You almost have it.   Do pretty much as you had, except use universal elimination twice, then conclude that the two arbitrary variables must be equal whenever they both make the predicate true, since they would both then equal the same witness.

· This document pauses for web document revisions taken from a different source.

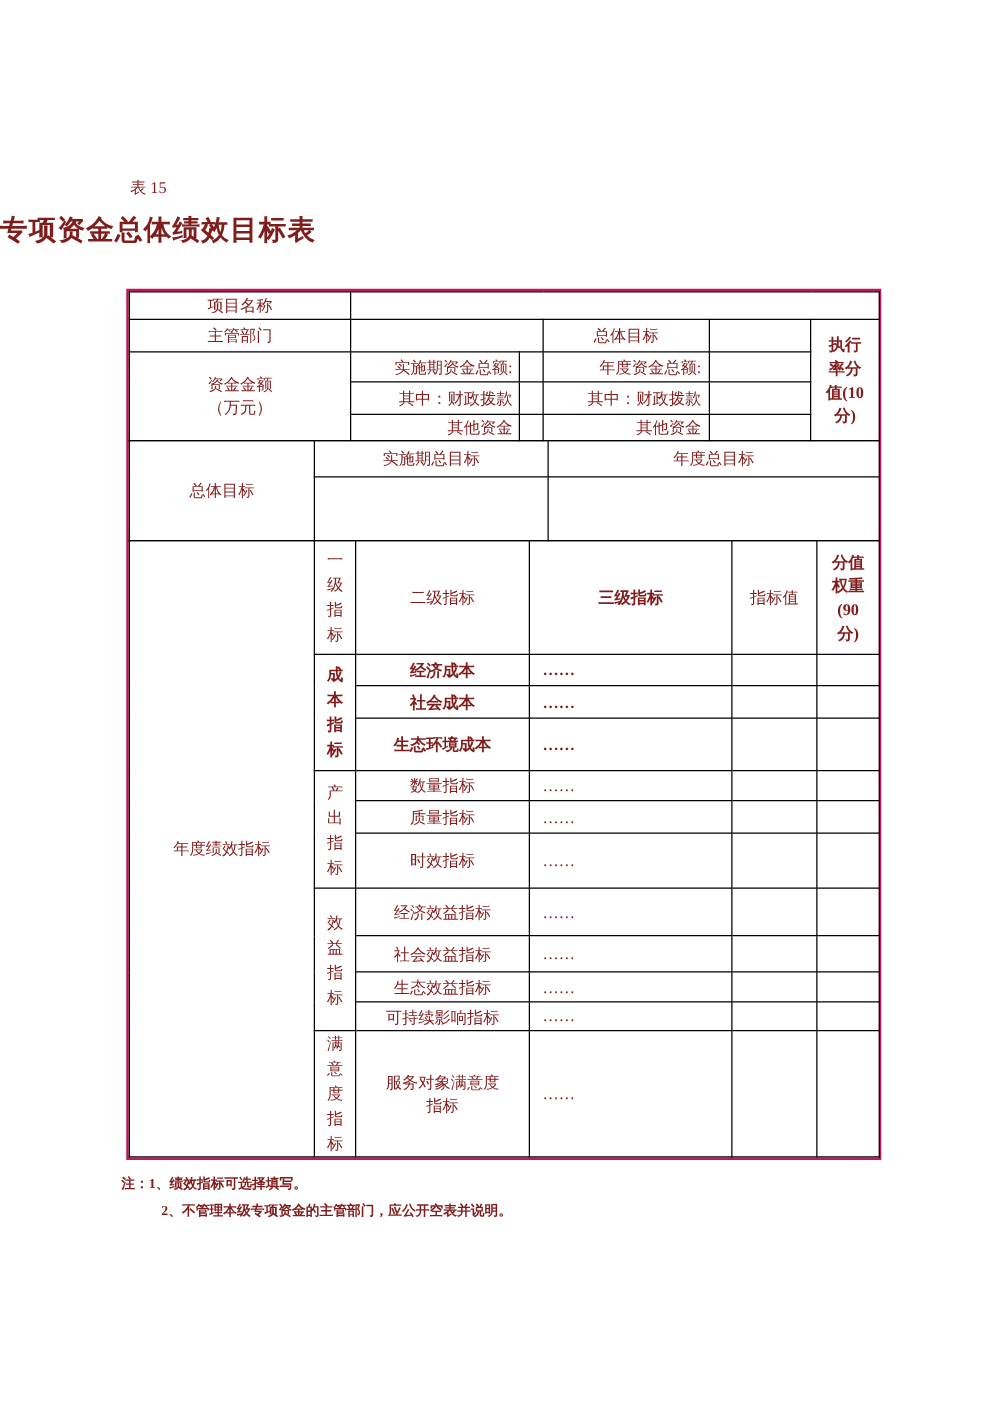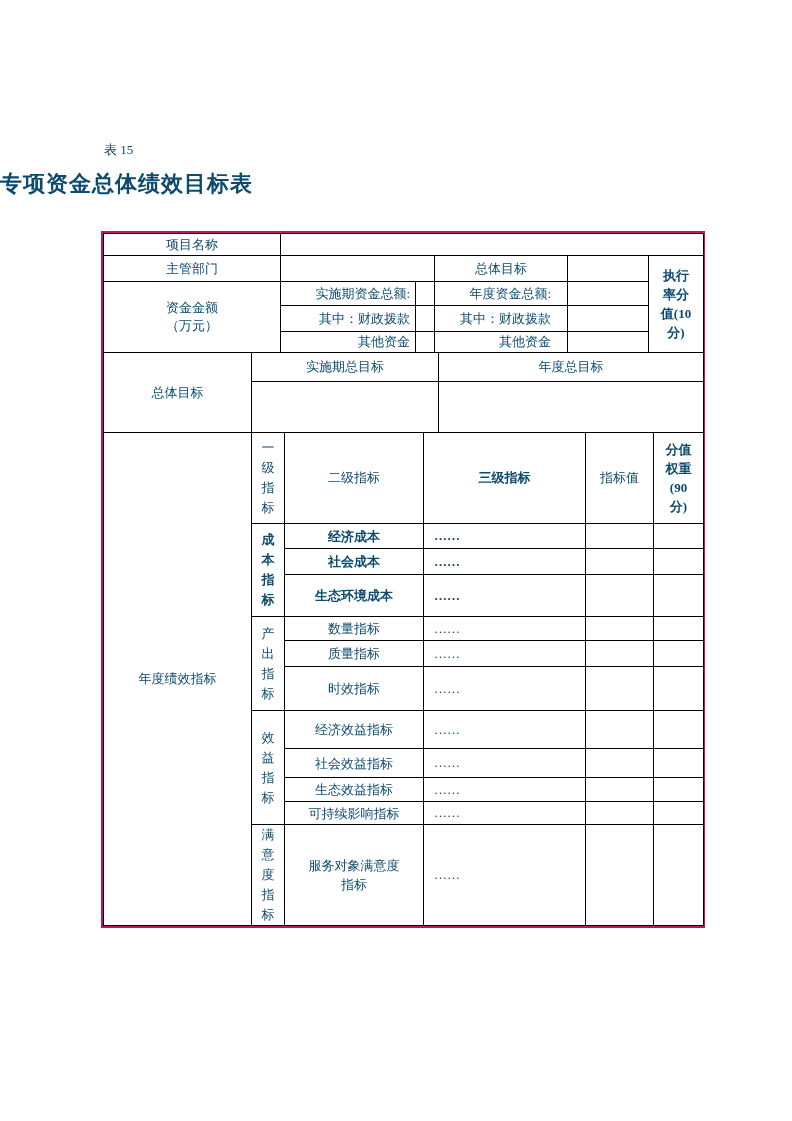--- a/index.html
+++ b/index.html
@@ -7,7 +7,7 @@
     position:relative;width:792px;height:1121px;background:#ffffff;
     margin:0 auto;overflow:hidden;
     font-family:"Liberation Serif","DejaVu Serif",serif;
-    color:#0c4a6e;
+    color:#7f1d1d;
   }
   .tag{position:absolute;left:104px;top:141px;font-size:13px;}
   .title{position:absolute;left:0;top:169px;width:100%;

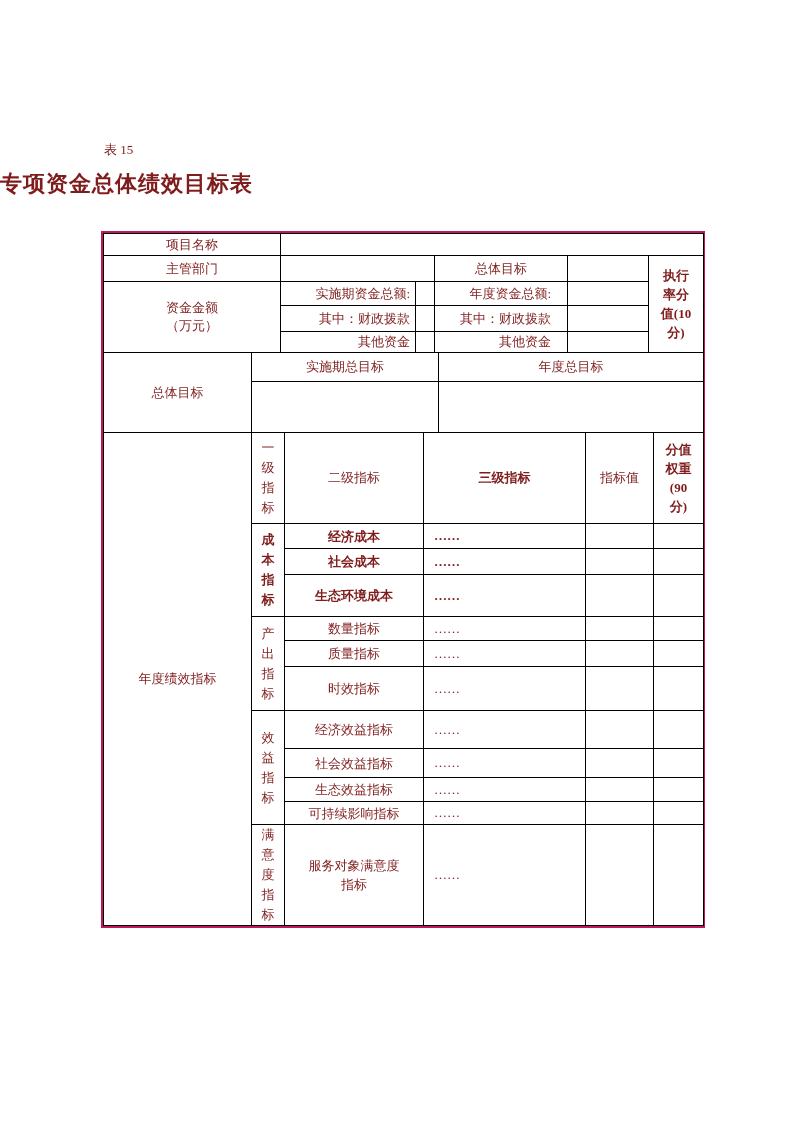--- a/index.html
+++ b/index.html
@@ -20,7 +20,7 @@
      font-size:13px;padding:0;overflow:hidden;}
   .b{font-weight:bold;}
   .rt{text-align:right;padding-right:5px;}
-  .rt2{text-align:right;padding-right:16px;}
+  .rt2{text-align:right;padding-right:6px;}
   .vert{line-height:20px;padding:0 9px;word-break:break-all;}
   .wrap2{line-height:19px;padding:0 10px;word-break:break-all;font-weight:bold;}
   .lvl2{padding:0 20px;line-height:19px;}

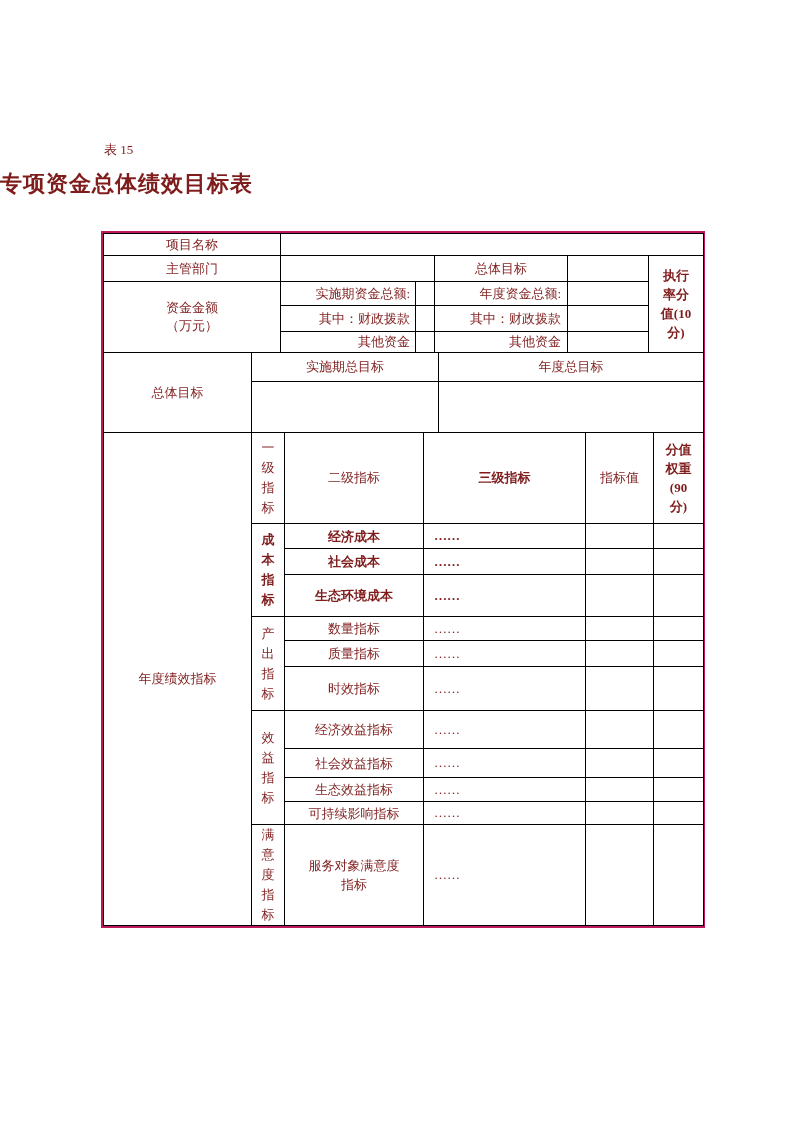--- a/index.html
+++ b/index.html
@@ -200,6 +200,12 @@
       </table>
   </div>
 
+  <div class="notes">
+    <div class="line1">
+      <span>注：</span><span>1、绩效指标可选择填写。</span>
+    </div>
+    <div class="line2">2、不管理本级专项资金的主管部门，应公开空表并说明。</div>
+  </div>
 
 </div>
 

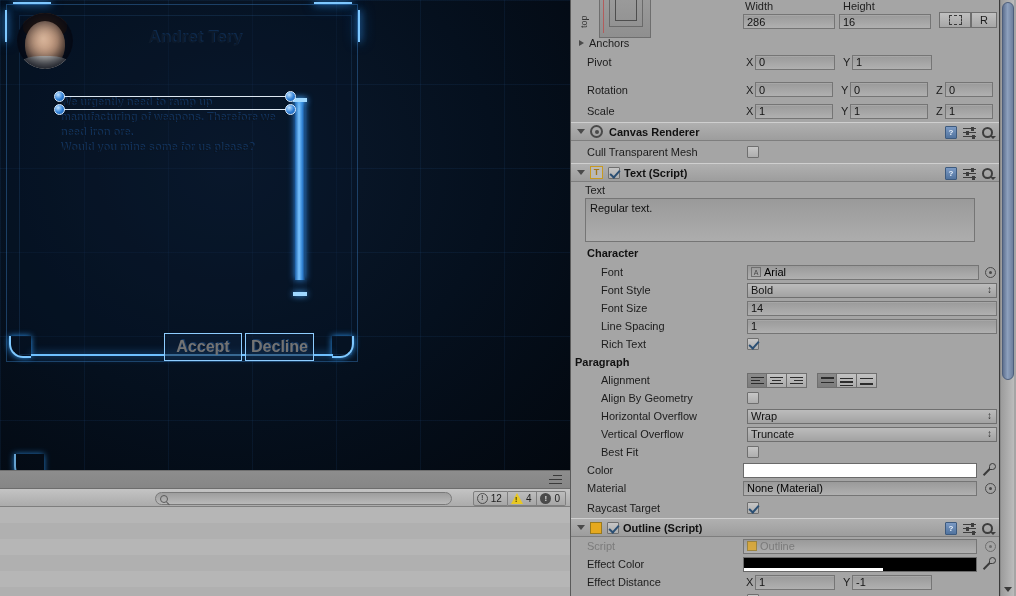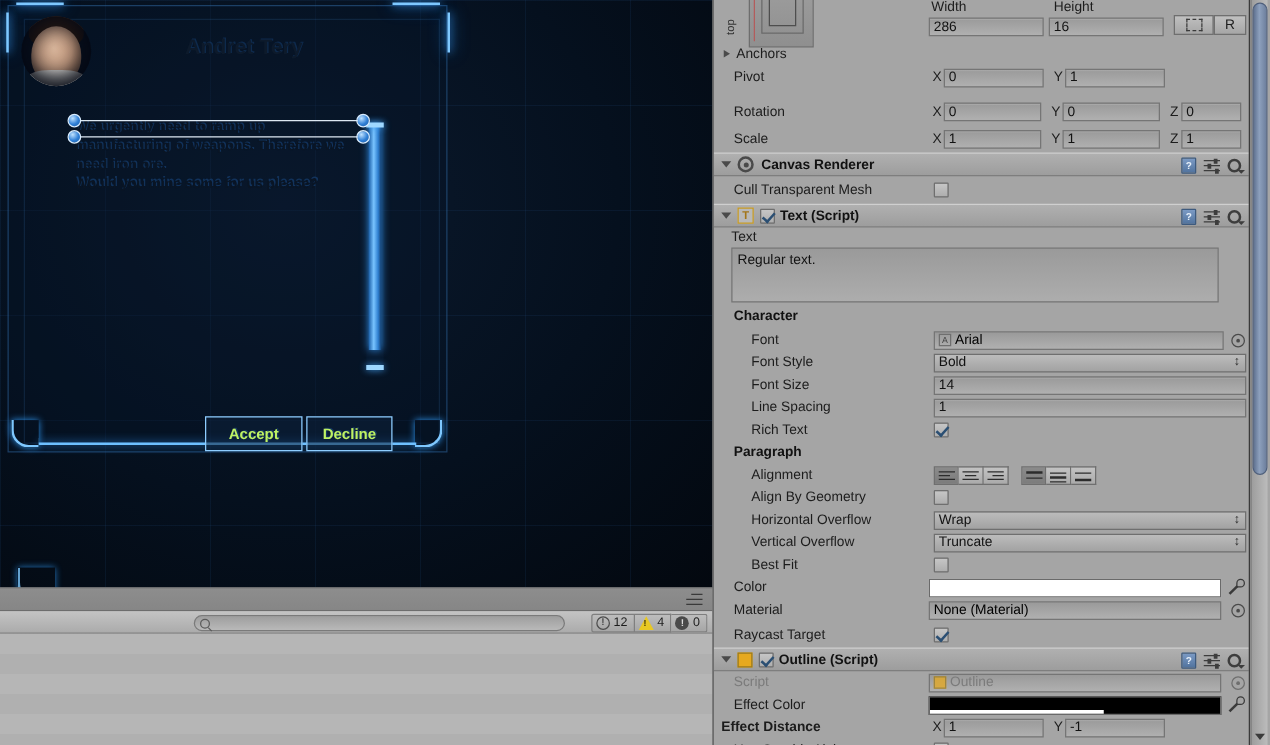--- a/index.html
+++ b/index.html
@@ -105,7 +105,7 @@
   .btn-game {
     position: absolute; top: 333px; height: 28px;
     border: 1px solid #8ecdff; background: rgba(12,32,58,.55);
-    color: #bef264; font-size: 12px; font-weight: bold;
+    color: #737373; font-size: 16px; font-weight: bold;
     display: flex; align-items: center; justify-content: center;
     text-shadow: 1px -1px 0 rgba(30,80,140,.5);
   }

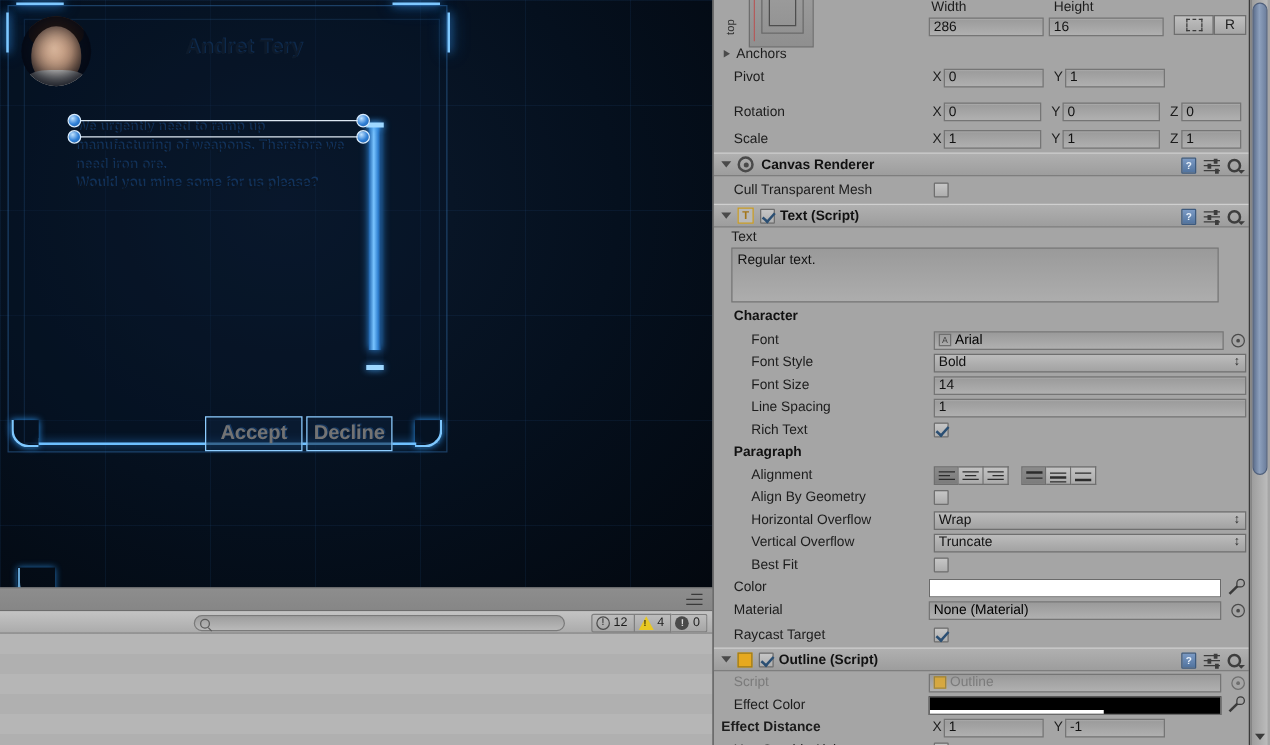--- a/index.html
+++ b/index.html
@@ -561,7 +561,7 @@
         <span class="cb on" style="position:absolute;left:176px;"></span>
       </div>
 
-      <div class="row" style="height:18px;padding-left:16px;">
+      <div class="row" style="height:18px;padding-left:4px;">
         <span class="section-title">Paragraph</span>
       </div>
 

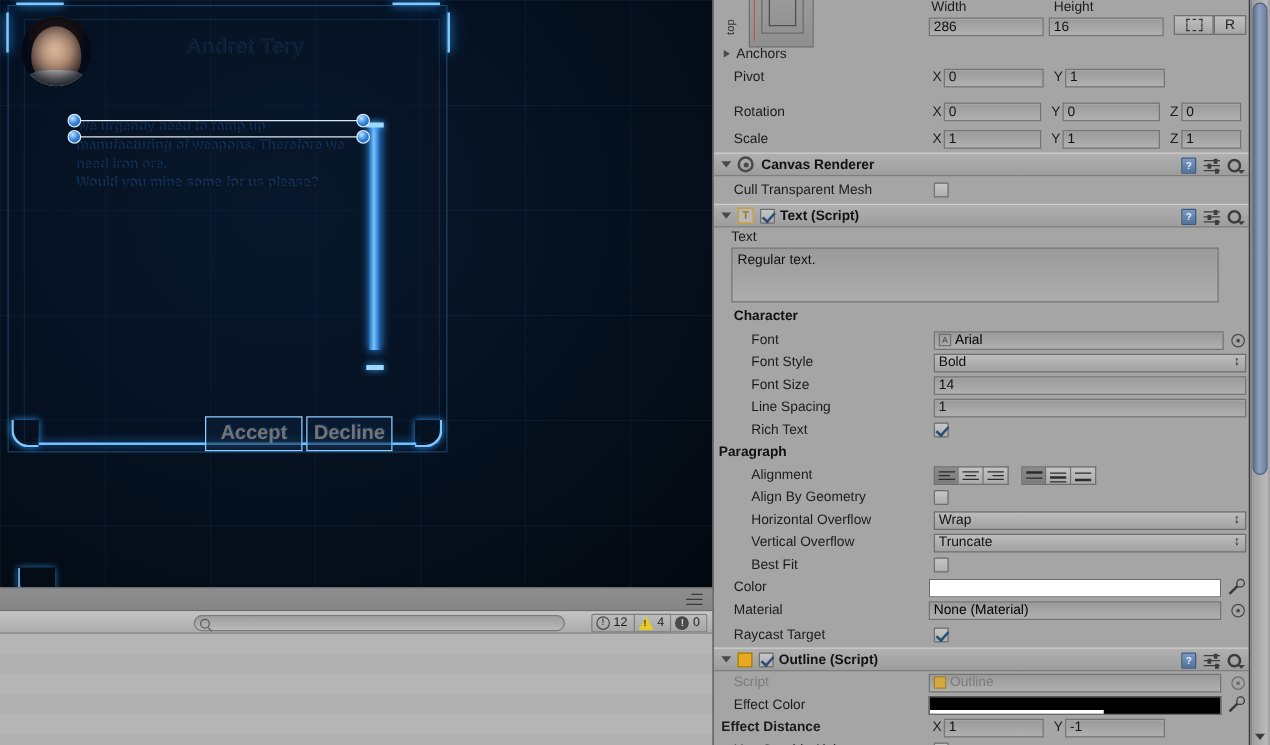--- a/index.html
+++ b/index.html
@@ -677,7 +677,7 @@
       </div>
 
       <div class="row">
-        <span class="lbl" style="position:absolute;left:6px;font-weight:bold;">Effect Distance</span>
+        <span class="lbl" style="position:absolute;left:16px;">Effect Distance</span>
         <span class="axis" style="position:absolute;left:175px;">X</span>
         <div class="field" style="position:absolute;left:184px;width:80px;">1</div>
         <span class="axis" style="position:absolute;left:272px;">Y</span>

$$\begin{array}{r|l:l}1&\exists y\forall x~(P(x)\to x=y)\\ 2&\quad\forall x~(P(x)\to x=c) & 1,\exists \text{Elimination }[y\backslash c]\\[0ex] 3 & \qquad P(a)\to a=c & 2,\forall\text{Elimination }[x\backslash a]\\[0ex] 4 & \qquad\quad P(b)\to b=c & 2,\forall\text{Elimination }[x\backslash b] \\[0ex] 5 & \qquad\qquad P(a)\wedge P(b) & \text{Assumption} \\[-1ex] 6 & \qquad\qquad\vdots & \\[-1ex] 7 & \qquad\qquad\vdots & \\[-1ex] 8 &\qquad\qquad\vdots & \\[-1ex] 9 & \qquad\qquad\vdots & \\[0ex] 10 & \qquad\qquad a=b & ~,~,=\text{Elimination}\\[0ex] 11 & \qquad\quad (P(a)\wedge P(b))\to(a=b) & 5,10,\to\text{Introduction}\\[-1ex] \vdots\end{array}$$

Well, you can fill in the missing details.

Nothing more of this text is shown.